Prior to his 2024 defeat, Brown had a long history of winning hotly contested races in Ohio. He ousted DeWine from the Senate in 2006 and fended off stiff challenges in 2012 and 2018, even as the state shifted rightward.

A critical battleground as recently as 2012, Ohio was treated by both parties as non-competitive in the 2024 presidential race. Brown ran well ahead of the top of the Democratic ticket, losing by 3.6 percentage points while the party’s presidential nominee, Vice President Kamala Harris, lost by 11.2 points in Ohio.

Democrats need a net gain of four seats in next year’s midterm elections to win control of the Senate — a stiff challenge on a map that sees the party defending its own seats in the swing states of Georgia, Michigan and New Hampshire, with relatively few viable pick-up opportunities.

Democrats scored a recruiting coup in North Carolina, where former Gov. Roy Cooper has given the party perhaps its best chance at flipping a GOP-held Senate seat.

In addition to North Carolina and Ohio, they are hoping some combination of Maine, a blue-leaning state where Republican Sen. Susan Collins is seen as likely to run for reelection; Texas, where Sen. John Cornyn faces an already bruising primary fight against state Attorney General Ken Paxton; and Iowa, where Sen. Joni Ernst has not yet formally declared whether she is running for reelection, will emerge as competitive in the coming months.
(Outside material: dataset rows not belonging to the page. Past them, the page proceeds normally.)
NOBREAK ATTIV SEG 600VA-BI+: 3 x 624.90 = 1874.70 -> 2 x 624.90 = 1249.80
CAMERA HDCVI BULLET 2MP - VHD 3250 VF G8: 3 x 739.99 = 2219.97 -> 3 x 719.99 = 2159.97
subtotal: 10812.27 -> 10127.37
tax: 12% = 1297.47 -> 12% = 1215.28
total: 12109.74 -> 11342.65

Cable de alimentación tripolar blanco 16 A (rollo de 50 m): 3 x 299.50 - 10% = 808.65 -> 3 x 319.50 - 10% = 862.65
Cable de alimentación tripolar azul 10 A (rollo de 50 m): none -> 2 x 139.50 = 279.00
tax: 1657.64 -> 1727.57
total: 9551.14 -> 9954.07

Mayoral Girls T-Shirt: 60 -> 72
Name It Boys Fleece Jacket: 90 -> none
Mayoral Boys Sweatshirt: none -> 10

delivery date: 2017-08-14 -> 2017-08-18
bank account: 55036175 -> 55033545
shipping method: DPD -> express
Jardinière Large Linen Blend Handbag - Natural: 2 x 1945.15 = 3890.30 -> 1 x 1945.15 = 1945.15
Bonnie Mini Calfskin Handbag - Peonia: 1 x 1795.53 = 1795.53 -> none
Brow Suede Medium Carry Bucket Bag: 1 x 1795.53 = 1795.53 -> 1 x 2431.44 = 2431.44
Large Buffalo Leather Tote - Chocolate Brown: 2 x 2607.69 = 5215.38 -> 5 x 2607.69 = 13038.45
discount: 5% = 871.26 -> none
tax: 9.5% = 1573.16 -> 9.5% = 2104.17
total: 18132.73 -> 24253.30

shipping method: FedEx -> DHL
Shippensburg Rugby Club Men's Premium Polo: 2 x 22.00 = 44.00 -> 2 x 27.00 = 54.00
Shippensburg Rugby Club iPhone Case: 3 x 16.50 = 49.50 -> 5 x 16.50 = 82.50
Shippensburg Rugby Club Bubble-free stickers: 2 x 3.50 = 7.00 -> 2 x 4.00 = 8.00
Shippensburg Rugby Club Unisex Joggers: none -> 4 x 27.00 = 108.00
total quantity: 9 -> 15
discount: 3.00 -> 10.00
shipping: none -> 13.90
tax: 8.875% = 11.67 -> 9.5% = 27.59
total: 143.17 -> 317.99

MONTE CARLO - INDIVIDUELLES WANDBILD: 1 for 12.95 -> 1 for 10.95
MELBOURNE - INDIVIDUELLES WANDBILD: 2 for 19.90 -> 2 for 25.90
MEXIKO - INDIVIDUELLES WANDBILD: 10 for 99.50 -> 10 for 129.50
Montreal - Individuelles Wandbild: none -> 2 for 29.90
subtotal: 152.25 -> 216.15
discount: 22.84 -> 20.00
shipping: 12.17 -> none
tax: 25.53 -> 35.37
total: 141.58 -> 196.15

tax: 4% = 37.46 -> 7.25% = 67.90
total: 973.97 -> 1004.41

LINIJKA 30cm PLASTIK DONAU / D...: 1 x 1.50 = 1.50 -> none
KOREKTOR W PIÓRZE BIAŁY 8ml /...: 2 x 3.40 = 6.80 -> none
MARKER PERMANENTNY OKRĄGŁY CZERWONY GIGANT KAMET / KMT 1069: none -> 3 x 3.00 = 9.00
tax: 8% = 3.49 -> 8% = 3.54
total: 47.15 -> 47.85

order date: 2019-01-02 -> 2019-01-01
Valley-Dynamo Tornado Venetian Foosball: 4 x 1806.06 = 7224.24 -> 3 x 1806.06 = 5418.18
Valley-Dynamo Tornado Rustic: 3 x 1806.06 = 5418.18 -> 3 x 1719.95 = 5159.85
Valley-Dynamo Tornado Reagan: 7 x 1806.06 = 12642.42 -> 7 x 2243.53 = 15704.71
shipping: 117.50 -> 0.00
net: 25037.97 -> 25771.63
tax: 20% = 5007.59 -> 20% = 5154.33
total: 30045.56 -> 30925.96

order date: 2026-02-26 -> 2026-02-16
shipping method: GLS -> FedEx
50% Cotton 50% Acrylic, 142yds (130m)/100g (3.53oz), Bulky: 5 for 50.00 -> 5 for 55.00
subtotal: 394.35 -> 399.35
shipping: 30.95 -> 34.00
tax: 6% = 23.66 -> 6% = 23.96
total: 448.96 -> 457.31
Brown, 72, had also been considering a run for governor, with DeWine term-limited and ineligible to seek a third term.

Though the election is more than a year away, Husted and Brown are the likely nominees of their parties. National Democrats spent months trying to woo Brown into the race. And President Donald Trump endorsed Husted in April, all but closing the door to viable primary challengers.

This story has been updated with additional details.